The “Serdyukov case” is the best proof that Putin’s claims about fighting corruption are a sham. There was so much noise around it: daily TV reports about billions being stolen, and on television they chirped happily, “At last, a real fight against corruption has begun.”

Right now, the only somewhat prominent person in the dock is Vasilyeva. Serdyukov himself supposedly has nothing to do with it: he heads a state-owned defense enterprise and even still rides around in a black Mercedes with a flashing official beacon.

And now I’m going to tell you an absolutely astonishing story, after which you’ll understand just how well things are going for Serdyukov and his family—and how badly they’re going for the rest of us.

The thing is, we discovered—thanks to ACF’s St. Petersburg branch (ACF, the Anti-Corruption Foundation)—that the former defense minister’s son is effortlessly acquiring even those Defense Ministry properties that appeared in episodes of the “Serdyukov case.”

In 2010, the Defense Ministry put up for auction a plot of land outside St. Petersburg, in the settlement of Komarovo. Not just any plot, but one containing a cultural heritage site: the Yukhnevich estate, built at the very beginning of the last century. In Soviet times, this dacha (a country house) served as an “out-of-town” kindergarten for the Defense Ministry.

At auction, the plot and the three buildings on it went to a certain Pyotr Usov. Usov and his brother were the sort of “businessmen” from Serdyukov’s orbit—partners of his son-in-law Puzikov, hanging around the Defense Ministry.

Serdyukov has enough of these “former partners” to fill 56 volumes of a criminal case. Who knows who they all are.

But in our story, time eventually put everything in its proper place.

Just a couple of months ago, right before New Year’s, Ded Moroz (the Russian equivalent of Santa Claus) brought a certain boy a gift with a market value of more than 200 million rubles:

Two hectares of land (about 20,000 square meters, or roughly 5 acres) in the prestigious Kurortny District ended up in the ownership of Anatoly Serdyukov’s 27-year-old son, Sergei.

Five years after Minister Serdyukov so valiantly “defended the interests of the Motherland” by selling off state property, that very property ended up in the hands of his own son.

If ACF could uncover this, then the FSB and the Investigative Committee certainly could have as well—but they ~~didn’t want to~~ somehow failed to.

Since we’ve started talking about Sergei Anatolyevich Serdyukov, let’s say a bit more about him. Let’s get to know him better, so to speak, so we won’t be surprised later when flipping through *Forbes*.

It almost feels awkward to write about what Sergei Serdyukov does. Why, of course he’s a businessman! He wins government contracts! For example, he leases real estate to the Federal Tax Service.

In August, he bought a building; in December, he successfully leased it to the Federal Tax Service for 9.5 million rubles:

But why should an ambitious businessman limit himself to a single 15,000-square-meter building?

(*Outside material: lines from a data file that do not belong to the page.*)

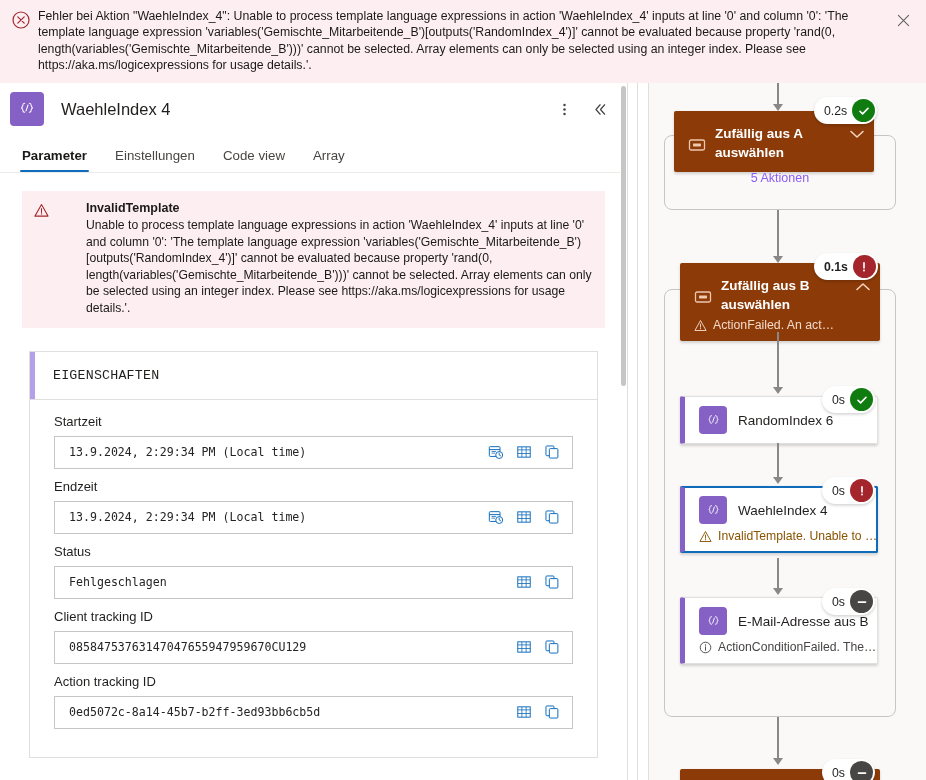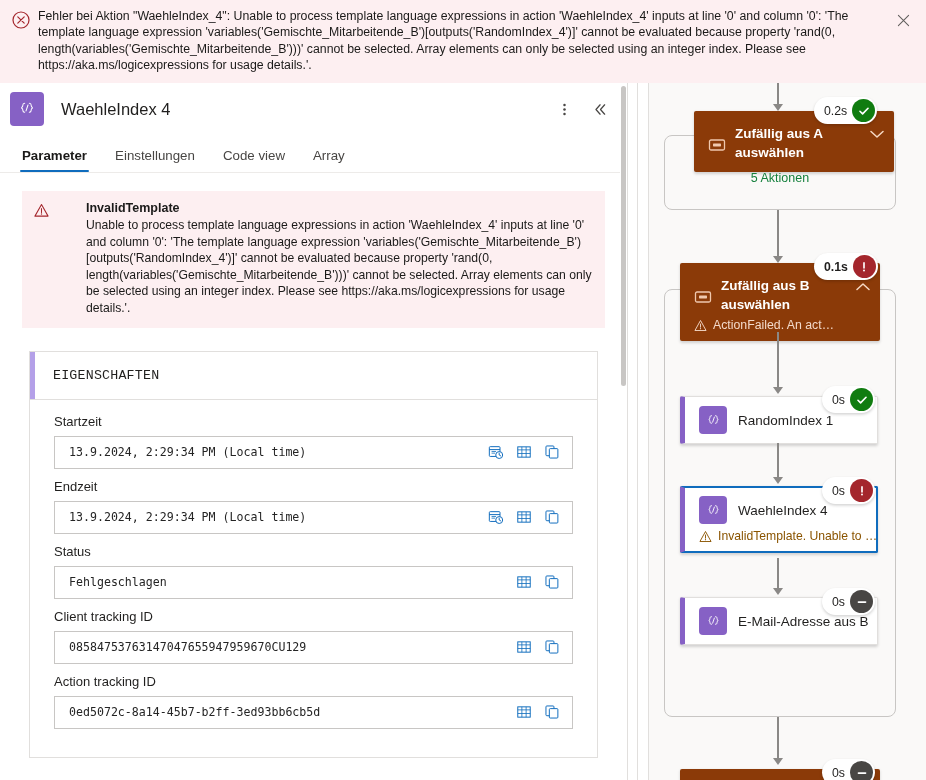"Zufällig aus A auswählen" div.node { left: 45px -> 25px }
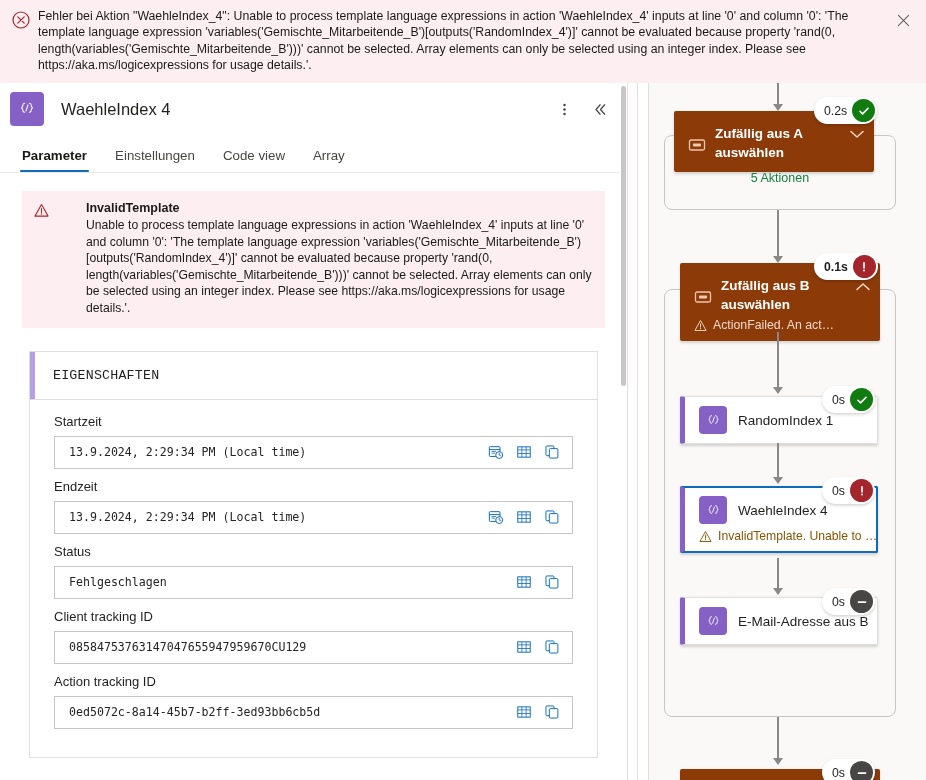"5 Aktionen" .scope-count { color: #15803d -> #8b5cf6 }
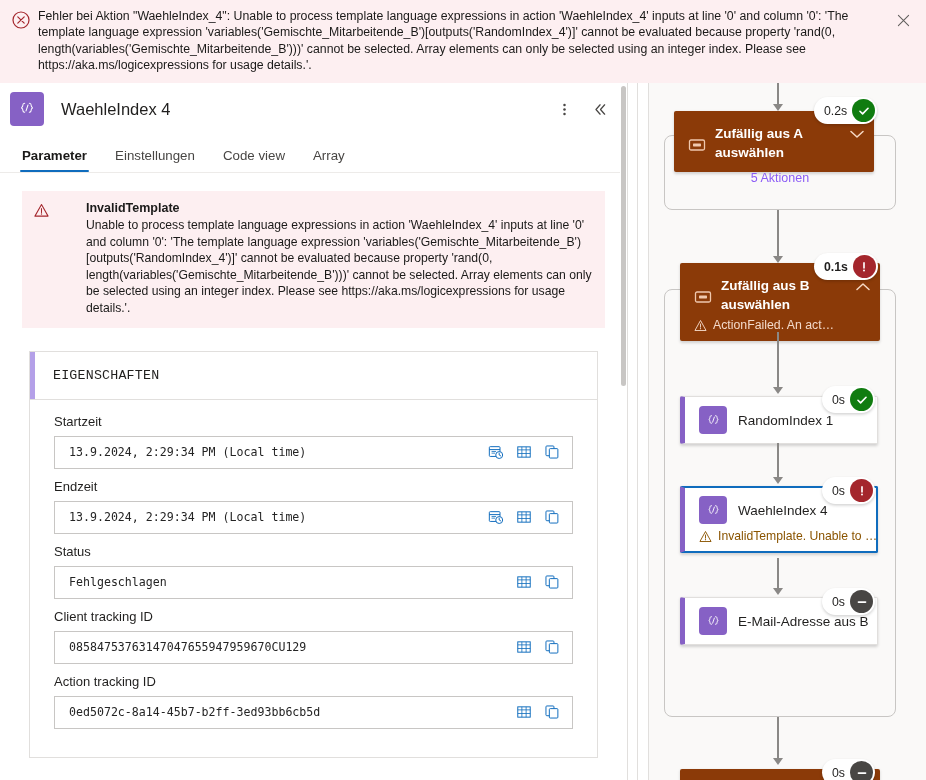"RandomIndex 1" div.node-title { text: 1 -> 6 }
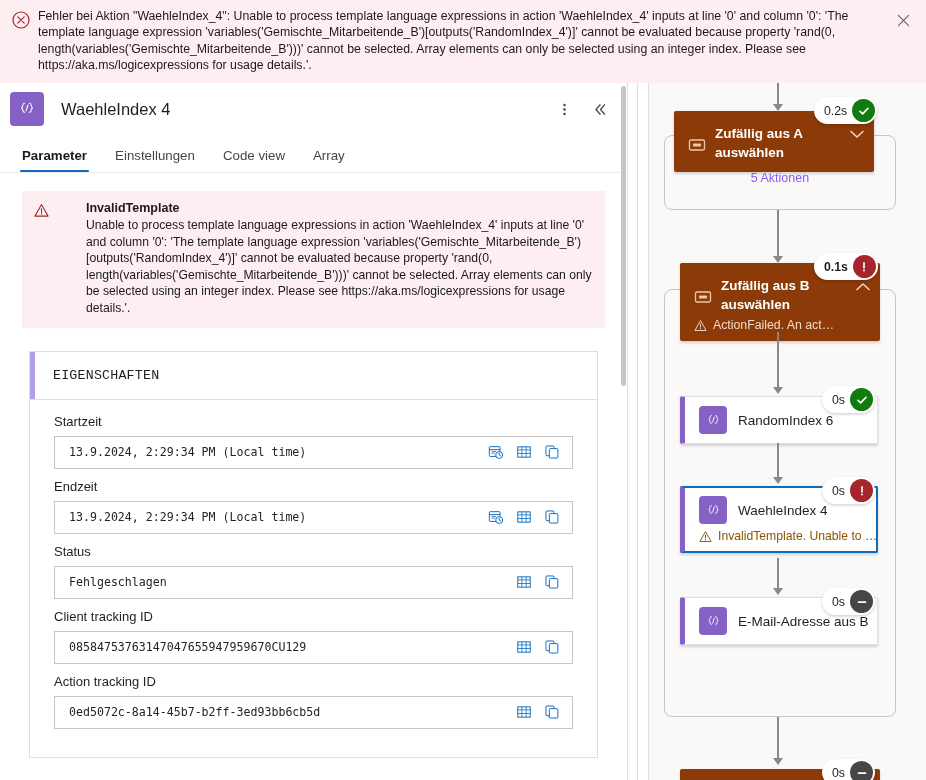"ActionConditionFailed. The…" div.node-sub { html: none -> <div> <span> <svg> <circle></circle> <circle></circle> <path></path> </svg> </span> <span>ActionConditionFailed. The…</span> </div> }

He could buy an entire industrial block instead. And that is exactly what the younger Serdyukov did this summer. He now owns several warehouses, a dispatch building, a pumping station, a boiler house, and a fuel-oil facility—18 buildings in total.

But those are far from all of Serdyukov’s son’s acquisitions. A year ago, Sergei bought a 10-apartment (18-room) building in St. Petersburg at 5B Panfilova Street.

This purchase cost the young businessman Sergei Serdyukov 47 million rubles. We’re waiting to see whom he will lease this building to.

It’s not even clear which side Sergei Serdyukov inherited his entrepreneurial streak from. Sergei’s mother, Tatyana—Serdyukov’s first wife—also did quite well for herself in real estate acquisitions in 2014.

In January of last year, she bought a 117-square-meter apartment in central St. Petersburg on Zakharievskaya Street. An apartment like that should cost around 10–12 million rubles.

In April 2014, she bought another one, 151 square meters, in an elite residential complex on Shpalernaya Street. Similar apartments in that building are listed for sale at 55 million rubles.

That was quite a lucky year for the Serdyukov family. The elder Serdyukov was amnestied, found a new job, and even drives around with an official flashing beacon. The younger Serdyukov, having only just registered his first sole proprietorship, is buying up St. Petersburg real estate worth hundreds of millions of rubles. Clearly the son of a truly outstanding minister.

Take a guess: will this information interest the “law enforcement agencies” or the state media that proclaimed the dawn of “Putin’s era of fighting corruption”?